--- TASK TO COMPLETE ---
Take every line in the entries that includes the word "Hurricane" and copy it.

-- GIVEN RECORDS follows --

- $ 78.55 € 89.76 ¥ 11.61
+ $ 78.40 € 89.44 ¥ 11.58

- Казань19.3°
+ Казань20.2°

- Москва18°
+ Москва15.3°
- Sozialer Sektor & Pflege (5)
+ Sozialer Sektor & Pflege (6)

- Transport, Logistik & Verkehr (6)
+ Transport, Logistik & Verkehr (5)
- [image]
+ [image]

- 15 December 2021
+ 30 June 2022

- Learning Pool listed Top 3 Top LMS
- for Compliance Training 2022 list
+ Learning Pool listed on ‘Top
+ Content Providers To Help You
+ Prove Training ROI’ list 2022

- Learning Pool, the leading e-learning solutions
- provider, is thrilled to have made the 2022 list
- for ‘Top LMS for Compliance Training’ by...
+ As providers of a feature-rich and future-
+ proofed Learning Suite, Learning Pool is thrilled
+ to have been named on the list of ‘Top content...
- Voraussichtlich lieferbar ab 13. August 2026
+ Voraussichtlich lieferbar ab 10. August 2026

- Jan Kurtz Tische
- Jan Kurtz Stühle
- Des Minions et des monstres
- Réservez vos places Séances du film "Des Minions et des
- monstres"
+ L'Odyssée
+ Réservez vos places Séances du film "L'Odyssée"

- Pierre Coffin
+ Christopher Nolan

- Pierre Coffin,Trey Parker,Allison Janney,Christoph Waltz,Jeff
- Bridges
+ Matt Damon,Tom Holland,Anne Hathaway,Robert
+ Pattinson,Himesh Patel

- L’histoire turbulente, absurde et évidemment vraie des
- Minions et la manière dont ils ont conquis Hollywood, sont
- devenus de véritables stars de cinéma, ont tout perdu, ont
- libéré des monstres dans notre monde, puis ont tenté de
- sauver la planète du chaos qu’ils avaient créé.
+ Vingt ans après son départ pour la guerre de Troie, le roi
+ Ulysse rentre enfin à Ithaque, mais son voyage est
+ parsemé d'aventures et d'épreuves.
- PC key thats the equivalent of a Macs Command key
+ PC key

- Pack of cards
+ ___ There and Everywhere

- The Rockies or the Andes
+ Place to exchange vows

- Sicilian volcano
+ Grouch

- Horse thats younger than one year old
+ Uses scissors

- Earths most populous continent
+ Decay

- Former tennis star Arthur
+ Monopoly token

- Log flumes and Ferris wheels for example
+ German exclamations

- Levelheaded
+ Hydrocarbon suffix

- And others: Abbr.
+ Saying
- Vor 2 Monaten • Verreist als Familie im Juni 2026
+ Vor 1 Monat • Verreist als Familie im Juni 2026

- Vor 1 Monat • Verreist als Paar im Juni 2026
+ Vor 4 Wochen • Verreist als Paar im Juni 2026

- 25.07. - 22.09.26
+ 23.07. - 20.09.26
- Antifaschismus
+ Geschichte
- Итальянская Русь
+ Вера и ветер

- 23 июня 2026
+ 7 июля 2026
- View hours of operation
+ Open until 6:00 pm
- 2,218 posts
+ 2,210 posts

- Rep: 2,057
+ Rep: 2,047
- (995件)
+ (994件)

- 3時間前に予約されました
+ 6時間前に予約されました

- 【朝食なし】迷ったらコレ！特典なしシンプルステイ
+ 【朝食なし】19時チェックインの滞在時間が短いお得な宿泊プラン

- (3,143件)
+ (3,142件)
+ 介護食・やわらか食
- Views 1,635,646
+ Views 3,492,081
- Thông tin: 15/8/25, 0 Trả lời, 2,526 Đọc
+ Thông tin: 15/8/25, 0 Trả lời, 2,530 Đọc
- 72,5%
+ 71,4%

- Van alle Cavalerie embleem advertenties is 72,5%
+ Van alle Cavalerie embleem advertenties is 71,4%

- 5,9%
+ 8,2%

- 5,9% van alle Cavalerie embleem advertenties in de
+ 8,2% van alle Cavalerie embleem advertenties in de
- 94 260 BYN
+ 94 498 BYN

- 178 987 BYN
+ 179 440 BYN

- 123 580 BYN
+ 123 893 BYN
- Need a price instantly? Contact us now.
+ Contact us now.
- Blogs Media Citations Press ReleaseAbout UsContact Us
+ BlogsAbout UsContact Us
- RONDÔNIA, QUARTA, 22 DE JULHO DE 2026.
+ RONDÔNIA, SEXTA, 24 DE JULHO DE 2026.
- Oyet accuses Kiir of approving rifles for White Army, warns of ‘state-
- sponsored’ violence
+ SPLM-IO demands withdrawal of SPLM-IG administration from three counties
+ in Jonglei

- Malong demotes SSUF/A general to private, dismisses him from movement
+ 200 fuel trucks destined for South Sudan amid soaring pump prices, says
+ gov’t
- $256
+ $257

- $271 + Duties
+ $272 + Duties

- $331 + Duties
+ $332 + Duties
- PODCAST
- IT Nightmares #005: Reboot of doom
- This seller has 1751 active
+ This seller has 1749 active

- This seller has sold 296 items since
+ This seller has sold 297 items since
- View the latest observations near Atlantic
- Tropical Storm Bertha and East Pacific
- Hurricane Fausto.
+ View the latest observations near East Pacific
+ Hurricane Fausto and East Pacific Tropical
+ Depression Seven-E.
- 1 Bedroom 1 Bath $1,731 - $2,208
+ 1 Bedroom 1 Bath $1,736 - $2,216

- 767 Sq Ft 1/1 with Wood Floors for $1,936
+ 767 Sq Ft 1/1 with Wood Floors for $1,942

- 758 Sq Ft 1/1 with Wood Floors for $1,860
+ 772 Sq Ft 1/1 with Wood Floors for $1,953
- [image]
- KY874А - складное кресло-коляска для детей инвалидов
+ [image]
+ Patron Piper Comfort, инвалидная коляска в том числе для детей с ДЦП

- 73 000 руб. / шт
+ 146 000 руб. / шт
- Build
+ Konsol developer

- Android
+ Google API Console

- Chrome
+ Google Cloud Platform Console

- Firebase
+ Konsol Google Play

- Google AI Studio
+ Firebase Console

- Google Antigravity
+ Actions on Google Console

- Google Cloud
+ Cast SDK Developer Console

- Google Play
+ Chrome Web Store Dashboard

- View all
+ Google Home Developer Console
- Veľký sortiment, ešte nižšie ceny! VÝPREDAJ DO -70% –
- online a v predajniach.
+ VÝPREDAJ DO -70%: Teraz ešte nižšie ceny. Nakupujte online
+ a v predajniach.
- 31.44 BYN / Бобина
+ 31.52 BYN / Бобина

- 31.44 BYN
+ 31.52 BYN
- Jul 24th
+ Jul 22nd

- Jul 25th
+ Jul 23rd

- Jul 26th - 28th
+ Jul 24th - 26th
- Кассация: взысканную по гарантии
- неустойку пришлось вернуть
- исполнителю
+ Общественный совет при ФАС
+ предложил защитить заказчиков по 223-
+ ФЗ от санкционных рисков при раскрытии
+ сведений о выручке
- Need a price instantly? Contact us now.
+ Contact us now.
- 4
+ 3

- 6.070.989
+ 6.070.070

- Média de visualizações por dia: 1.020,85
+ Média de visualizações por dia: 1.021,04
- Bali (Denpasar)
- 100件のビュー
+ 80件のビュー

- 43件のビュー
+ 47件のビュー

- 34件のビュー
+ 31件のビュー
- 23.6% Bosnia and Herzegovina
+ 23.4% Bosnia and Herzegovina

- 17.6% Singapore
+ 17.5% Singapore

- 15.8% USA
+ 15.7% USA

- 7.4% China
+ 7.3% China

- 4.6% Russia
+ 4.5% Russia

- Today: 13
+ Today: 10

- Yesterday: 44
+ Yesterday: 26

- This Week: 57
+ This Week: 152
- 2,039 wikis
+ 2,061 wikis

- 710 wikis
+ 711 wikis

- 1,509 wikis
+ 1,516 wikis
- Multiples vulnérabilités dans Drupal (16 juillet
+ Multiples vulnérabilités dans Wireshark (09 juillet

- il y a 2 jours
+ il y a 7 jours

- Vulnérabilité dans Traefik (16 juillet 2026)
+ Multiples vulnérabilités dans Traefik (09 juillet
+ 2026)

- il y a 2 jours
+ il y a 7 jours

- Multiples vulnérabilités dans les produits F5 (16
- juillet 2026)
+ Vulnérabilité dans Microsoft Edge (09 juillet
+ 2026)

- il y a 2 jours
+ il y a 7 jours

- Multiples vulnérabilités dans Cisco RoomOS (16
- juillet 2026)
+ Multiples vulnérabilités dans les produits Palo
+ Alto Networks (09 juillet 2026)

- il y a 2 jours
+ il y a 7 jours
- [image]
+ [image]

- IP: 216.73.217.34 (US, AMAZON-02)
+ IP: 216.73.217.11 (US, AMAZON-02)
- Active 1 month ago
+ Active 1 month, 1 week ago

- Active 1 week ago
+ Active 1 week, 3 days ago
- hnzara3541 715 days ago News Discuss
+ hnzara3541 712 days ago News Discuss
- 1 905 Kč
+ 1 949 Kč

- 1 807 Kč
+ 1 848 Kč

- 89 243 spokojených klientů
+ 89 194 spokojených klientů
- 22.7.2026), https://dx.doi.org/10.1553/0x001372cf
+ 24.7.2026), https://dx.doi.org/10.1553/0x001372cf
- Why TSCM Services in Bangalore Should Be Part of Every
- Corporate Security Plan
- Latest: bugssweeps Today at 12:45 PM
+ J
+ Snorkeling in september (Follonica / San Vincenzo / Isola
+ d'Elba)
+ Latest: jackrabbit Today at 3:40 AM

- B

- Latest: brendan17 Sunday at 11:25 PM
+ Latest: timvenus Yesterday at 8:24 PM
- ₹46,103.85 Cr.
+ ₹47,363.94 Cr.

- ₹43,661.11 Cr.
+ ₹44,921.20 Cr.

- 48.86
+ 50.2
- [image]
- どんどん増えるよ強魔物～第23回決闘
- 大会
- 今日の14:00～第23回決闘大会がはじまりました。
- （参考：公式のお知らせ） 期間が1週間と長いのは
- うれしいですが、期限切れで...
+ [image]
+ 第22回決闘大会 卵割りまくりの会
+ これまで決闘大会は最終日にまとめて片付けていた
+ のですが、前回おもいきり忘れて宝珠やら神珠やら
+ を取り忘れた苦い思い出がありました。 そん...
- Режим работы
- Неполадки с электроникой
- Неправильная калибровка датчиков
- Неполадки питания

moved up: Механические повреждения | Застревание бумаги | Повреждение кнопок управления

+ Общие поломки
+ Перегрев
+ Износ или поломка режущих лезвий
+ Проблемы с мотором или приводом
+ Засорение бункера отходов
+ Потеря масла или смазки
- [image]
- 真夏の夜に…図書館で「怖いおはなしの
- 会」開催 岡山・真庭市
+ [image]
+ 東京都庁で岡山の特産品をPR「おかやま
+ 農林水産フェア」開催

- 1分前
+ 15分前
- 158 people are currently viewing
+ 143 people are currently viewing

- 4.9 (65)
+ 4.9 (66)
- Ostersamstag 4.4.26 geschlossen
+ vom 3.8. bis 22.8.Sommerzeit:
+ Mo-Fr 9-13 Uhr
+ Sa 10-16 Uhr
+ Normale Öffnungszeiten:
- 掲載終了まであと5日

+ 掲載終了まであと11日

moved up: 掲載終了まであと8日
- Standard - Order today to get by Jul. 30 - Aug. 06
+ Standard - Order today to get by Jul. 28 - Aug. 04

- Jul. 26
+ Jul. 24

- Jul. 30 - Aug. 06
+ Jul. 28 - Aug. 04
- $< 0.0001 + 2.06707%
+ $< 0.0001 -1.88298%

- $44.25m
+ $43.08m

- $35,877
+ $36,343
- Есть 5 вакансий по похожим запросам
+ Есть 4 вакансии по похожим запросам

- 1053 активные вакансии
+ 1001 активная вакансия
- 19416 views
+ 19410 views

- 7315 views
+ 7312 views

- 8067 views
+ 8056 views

-- GIVEN RECORDS concluded --

--- COMPLETED EXERCISE ---
- Hurricane Fausto.
+ Hurricane Fausto and East Pacific Tropical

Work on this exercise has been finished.